The U.S. Energy Information Administration (EIA) released Wednesday that last week’s U.S. EIA crude oil inventories fell by more than 7.6 million barrels from a year earlier, more than double the market’s expected decline, the fifth consecutive week of decline, and more than 7 million barrels for two consecutive weeks, with total crude oil inventories falling to 459.1 million barrels, a new low since the week of March 6 last year.

The commentary said the reduction in crude oil supply reflects the strong economic recovery, but at the same time exposes the vulnerability of the lack of oil production. We are starting to see supply shortages pressuring prices, which is the reason for the strength in the oil market.

WTI August crude oil futures closed up 0.30% at $73.08 per barrel, closing above $73 for the third straight day, moving closer to the highest close for the spot contract since October 10, 2018, set on Monday, while Brent August crude oil futures closed up 0.39% at $75.19 per barrel, setting a new high for the spot contract since October 31, 2018, set on Monday. The spot-month contract closed above $75 for the first time since Oct. 31, 2018.

London-based copper hits biggest gain in nearly a month with three straight gains, first on $9,400 in a week Gold and silver rally both hit new one-week highs

London base metals futures rose for the second consecutive day on Wednesday. Copper, aluminum, zinc, nickel and tin rose for three days in a row, and copper regained $9,400 for the first time in a week, closing up 1.96% on Wednesday, the biggest gain in nearly a month. Aluminum and lead also rose two days in a row to a new one-week high. Nickel hit a new high of more than a week.

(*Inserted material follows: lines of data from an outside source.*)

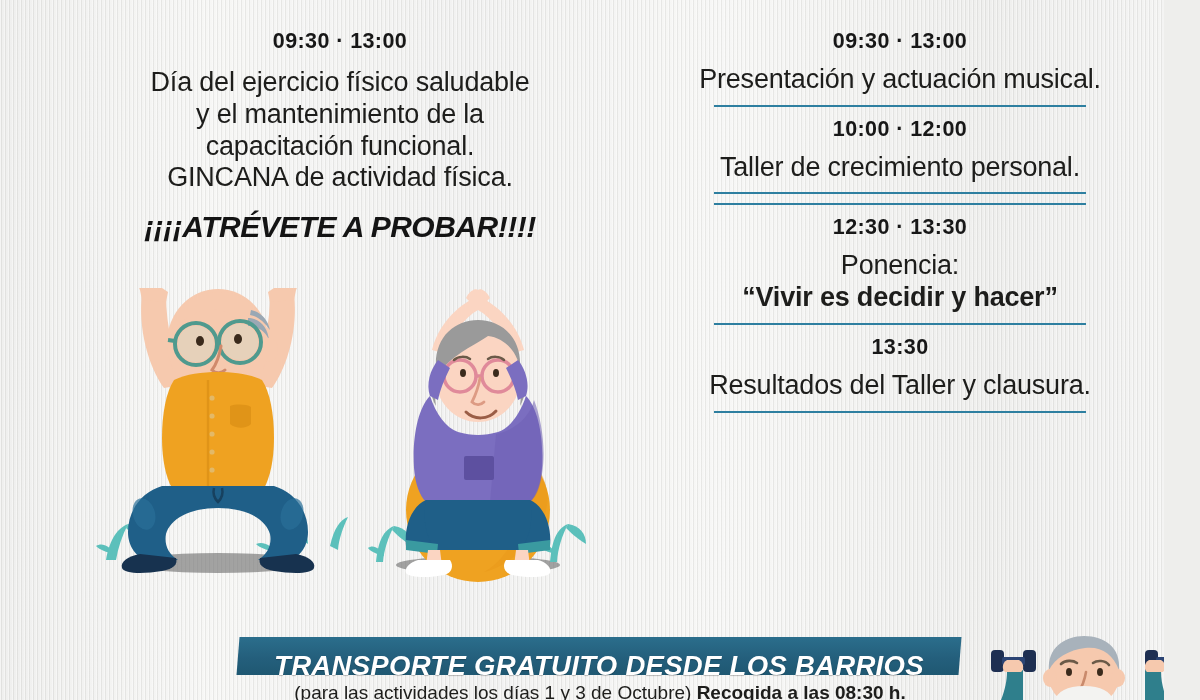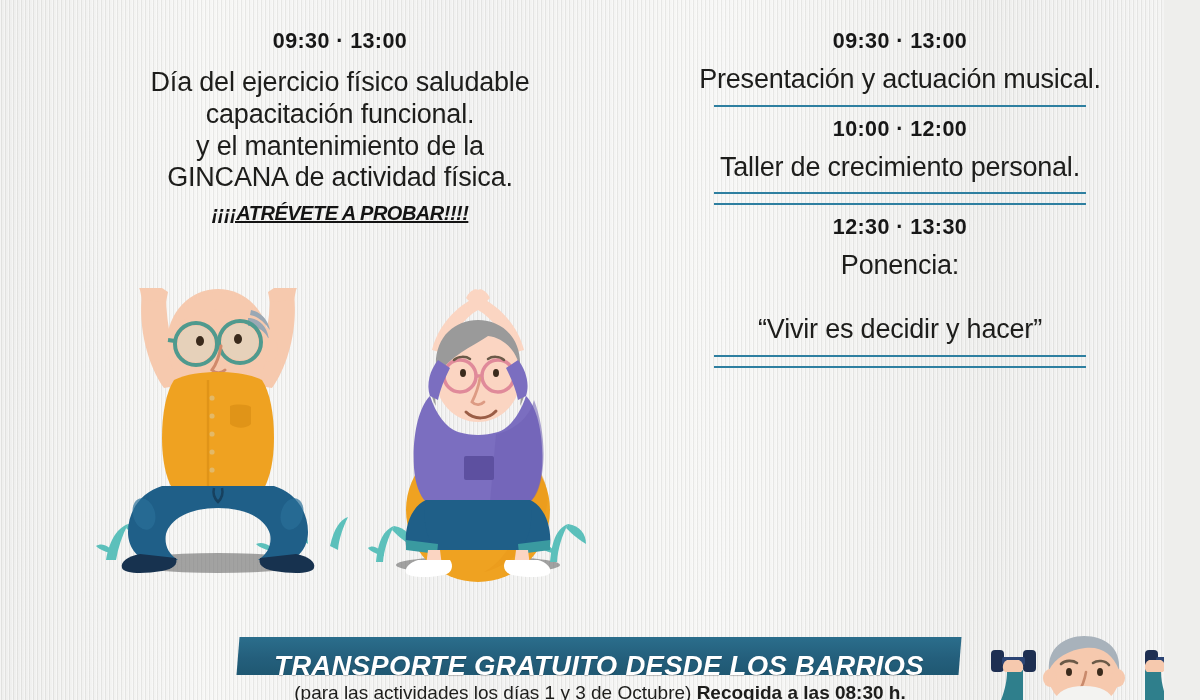--- a/index.html
+++ b/index.html
@@ -50,32 +50,30 @@
   }
   .desc {
     font-size: 27px;
     font-weight: 400;
     color: #1d1d1b;
     margin: 0;
     line-height: 1.18;
     letter-spacing: -0.2px;
   }
   .desc-bold {
-    font-weight: normal;
-    margin-top: 32px;
+    font-weight: bold;
   }
   .shout {
     font-weight: bold;
     font-style: italic;
-    font-size: 20px;
+    font-size: 30px;
     letter-spacing: -0.5px;
     color: #141414;
-    margin: 8px;
+    margin: 16px;
     line-height: 1.15;
-    text-decoration: underline;
   }
 
   
   #left-block { padding-top: 28px; }
   #left-block .time { margin-bottom: 12px; }
 
   
   .sched-row { padding: 0; }
   .sched-row .time { margin-bottom: 9px; }
   .sched-row .desc { margin-bottom: 0; }
@@ -143,22 +141,22 @@
 </style>
 </head>
 <body>
 
 <div id="poster">
 
   <div class="col" id="col-left">
     <div id="left-block">
       <div class="time">09:30 · 13:00</div>
       <div class="desc">Día del ejercicio físico saludable</div>
+      <div class="desc">y el mantenimiento de la</div>
       <div class="desc">capacitación funcional.</div>
-      <div class="desc">y el mantenimiento de la</div>
       <div class="desc">GINCANA de actividad física.</div>
       <div class="shout">¡¡¡¡ATRÉVETE A PROBAR!!!!</div>
     </div>
   </div>
 
   <div class="col" id="col-right">
     <div id="right-block">
 
       <div class="sched-row">
         <div class="time">09:30 · 13:00</div>
@@ -176,20 +174,24 @@
       </div>
       <div class="sep"></div>
 
       <div class="sched-row">
         <div class="time">12:30 · 13:30</div>
         <div class="desc">Ponencia:</div>
         <div class="desc desc-bold">“Vivir es decidir y hacer”</div>
       </div>
       <div class="sep"></div>
 
+      <div class="sched-row">
+        <div class="time">13:30</div>
+        <div class="desc">Resultados del Taller y clausura.</div>
+      </div>
       <div class="sep"></div>
 
     </div>
   </div>
 
   <div class="illus" id="fig-man">
     <svg width="260" height="300" viewBox="0 0 260 300" xmlns="http://www.w3.org/2000/svg">
 
       <ellipse cx="130" cy="275" rx="92" ry="10" fill="#6e6e6e" opacity="0.62"></ellipse>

New York gold and silver futures both rebounded, erasing Tuesday’s losses. comex August gold futures closed up nearly 0.34% at $1783.40 per barrel, comex July silver futures closed up 1% at $26.11 per ounce, both closing at a new high since last Wednesday, June 16.

Platinum rose for three consecutive days, closing up 1.5% on Wednesday at $1,086.5/oz; palladium, which fell slightly on Tuesday, rebounded strongly, closing up 2.8% on Wednesday at $2,630.5/oz, also both hitting new highs since June 16.